A package to facilitate data-wrangling for APR tools

These details have not been verified by PyPI

Project links

Homepage

GitHub Statistics

View statistics for this project via Libraries.io, or by using our public dataset on Google BigQuery

Project description

Introduction

Pyrepair Benchmark Wrangling is a Python package designed to facilitate and streamline the process of the data-wrangling benchmarks for Automated Program Repair (APR) tools. This package provides an easy-to-use command-line interface to interact with two main components:

BugsInPy - a package to run BugsInPy benchmark (https://dl.acm.org/doi/abs/10.1145/3368089.3417943)
diff_utils - a set of utilities for handling diffs

Features

lmeasures: A command-line tool to compute and report various metrics and measures for the benchmarks.
bgp: A command-line interface to interact with the BugsInPy benchmark suite.
sample_bip: A utility to sample bugs from the BugsInPy benchmark suite.
run_custom_patch: A tool to apply custom patches to the bugs in the BugsInPy dataset.
diff_utils: A command-line utility to handle diff files and changes.

Installation

You can either directly install Pyr Benchmark Wrangling via pip, or Docker. After cloning the repository, switch to pyr_benchmark_wrangling:

cd pyr_benchmark_wrangling

Direct Installation

System Requirements:

Before using the Pyr Benchmark Wrangling, make sure your system meets the following system requirements:

Python 3.7 and Python 3.8
Development packages for Python 3.7 and Python 3.8
libffi7 library

On a Debian-based system, you can install these requirements using apt-get:

sudo apt-get install python3.7 python3.7-dev python3.8 python3.8-dev libffi7

Pip Command:

You can install Pyr Benchmark Wrangling by running the following command:

pip install .

Using Docker

Pyr Benchmark Wrangling's Docker Space Requirements:

Lite image: 2.8 GB
Full image: 20 GB

The difference between lite and full image is that the virtual environments are lazily constructed in lite, and downloaded in full.
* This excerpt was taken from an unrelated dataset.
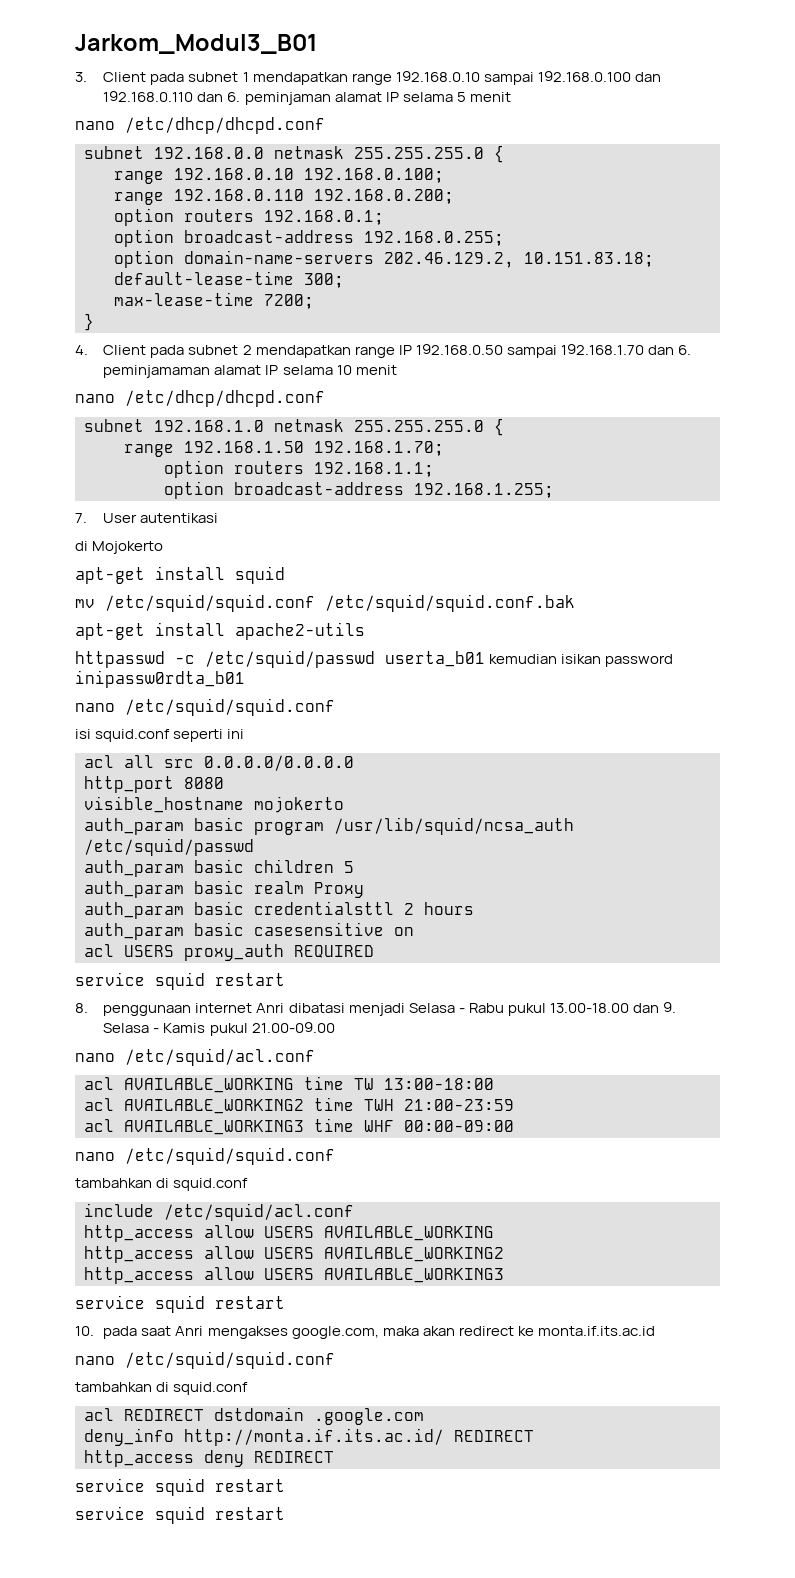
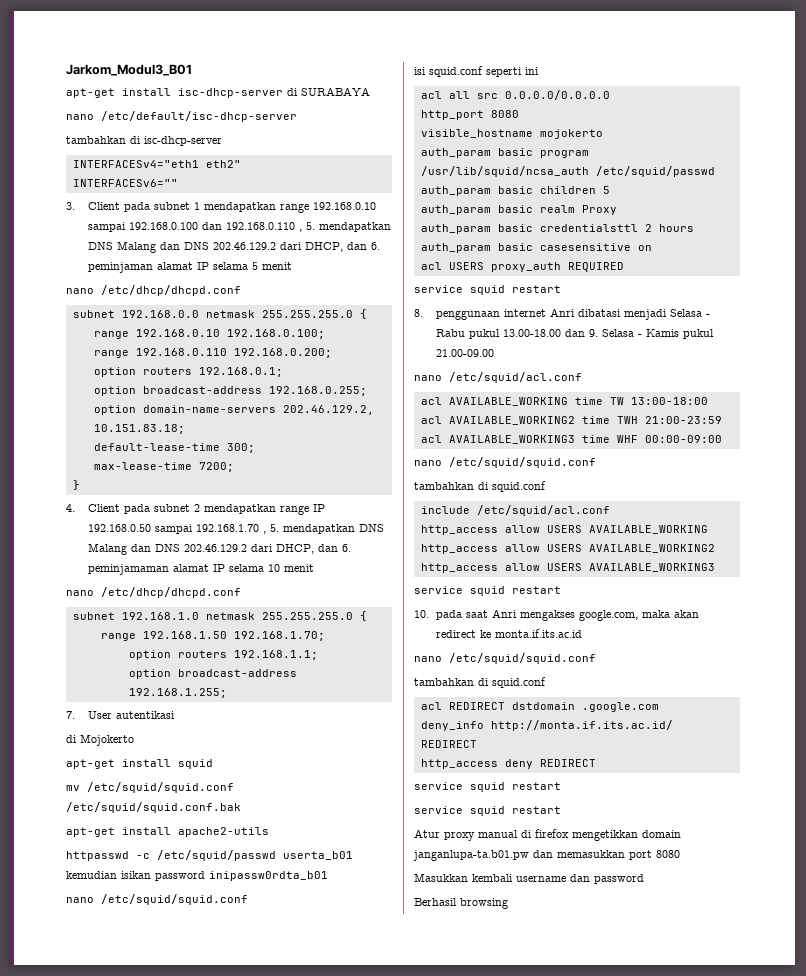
(317, 44) none -> [66,87,370,98] [66,111,297,122] [66,136,222,146] [72,160,241,168] [72,179,178,187] // apt-get install isc-dhcp-server di SURABAYA // nano /etc/default/isc-dhcp-server // tambahkan di isc-dhcp-server // INTERFACESv4="eth1 eth2" // INTERFACESv6=""
(194, 96) none -> [299,222,392,232] [88,241,344,253] , 5. mendapatkan DNS Malang dan DNS 202.46.129.2 dari DHCP,
(644, 349) none -> [263,524,385,534] [88,543,315,555] , 5. mendapatkan DNS Malang dan DNS 202.46.129.2 dari DHCP,
(285, 1513) none -> [414,829,681,841] [413,850,680,861] [414,873,644,884] [414,898,508,909] // Atur proxy manual di firefox mengetikkan domain janganlupa-ta.b01.pw dan memasukkan port 8080 // Masukkan kembali username dan password // Berhasil browsing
To build the lite image (2.8 GB), use the following command:

docker build --target lite -t pyr:lite .

This will execute all instructions in the Dockerfile up until the lite stage is complete. The lite image automatically runs update_bug_records and clone's all repositories

To build the full image (20 GB), use the following command:

docker build --target full -t pyr:full .

This will execute all instructions in the Dockerfile. The full image automatically runs update_bug_records, clone's all repositories, installs all required environments.

BugsInPy CLI

The BugsInPy CLI is a command-line tool designed for interacting with and running Python bugs from the BugsInPy dataset. This script streamlines the process of setting up bug repositories, cloning specific bugs or repositories, preparing the environment, running tests, and more. Below, you'll find an overview of the available commands and their functionalities: This tool requires Python3.10 and above

Usage

`setup` Command

The setup command is used to set up the BugsInPy repository. This step is essential before working with any bugs. It clones the BugsInPy repository to your local system.

bgp setup

`clone` Command

The clone command allows you to clone specific bugs or repositories based on your requirements. You can specify the bugs to clone using the --bug_list flag or repositories using the --repo_list flag.

Example:

bgp clone --bugids repo1:id1,repo2:id2,...,repo3:id3

`checkout_buggy` and `checkout_fixed` Commands

These commands are used to checkout the buggy or fixed version of a specific bug repository. You provide the bug ID to identify the repository.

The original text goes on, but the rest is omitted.